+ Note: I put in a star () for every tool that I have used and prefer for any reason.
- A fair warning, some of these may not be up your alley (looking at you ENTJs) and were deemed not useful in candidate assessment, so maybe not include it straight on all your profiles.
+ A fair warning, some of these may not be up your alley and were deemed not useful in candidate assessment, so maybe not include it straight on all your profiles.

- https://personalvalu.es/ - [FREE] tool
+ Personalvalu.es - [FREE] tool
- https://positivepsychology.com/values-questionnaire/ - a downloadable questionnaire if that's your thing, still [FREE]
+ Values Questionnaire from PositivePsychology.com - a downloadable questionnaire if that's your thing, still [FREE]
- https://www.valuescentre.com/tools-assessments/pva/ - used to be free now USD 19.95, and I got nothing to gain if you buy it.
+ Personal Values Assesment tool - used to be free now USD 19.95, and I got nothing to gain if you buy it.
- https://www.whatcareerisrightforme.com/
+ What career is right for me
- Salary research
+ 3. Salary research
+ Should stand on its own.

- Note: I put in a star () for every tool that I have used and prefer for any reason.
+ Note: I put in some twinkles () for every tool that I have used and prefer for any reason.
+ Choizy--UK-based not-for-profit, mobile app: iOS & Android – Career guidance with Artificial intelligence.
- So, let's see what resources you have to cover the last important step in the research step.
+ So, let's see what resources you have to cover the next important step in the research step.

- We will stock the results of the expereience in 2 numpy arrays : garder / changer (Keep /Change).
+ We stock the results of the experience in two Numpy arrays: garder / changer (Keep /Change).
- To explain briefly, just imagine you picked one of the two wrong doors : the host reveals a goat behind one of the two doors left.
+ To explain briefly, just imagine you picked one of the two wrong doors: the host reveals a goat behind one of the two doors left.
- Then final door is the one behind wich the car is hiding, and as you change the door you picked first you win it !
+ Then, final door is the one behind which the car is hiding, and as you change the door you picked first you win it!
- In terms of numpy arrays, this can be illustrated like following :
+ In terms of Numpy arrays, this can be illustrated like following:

Assigned task: Starting at the first line of the records above, please copy each line exactly until you reach the line containing "your alley and". Include that line and stop there.

Your response:
+ Note: I put in a star () for every tool that I have used and prefer for any reason.
- A fair warning, some of these may not be up your alley (looking at you ENTJs) and were deemed not useful in candidate assessment, so maybe not include it straight on all your profiles.
+ A fair warning, some of these may not be up your alley and were deemed not useful in candidate assessment, so maybe not include it straight on all your profiles.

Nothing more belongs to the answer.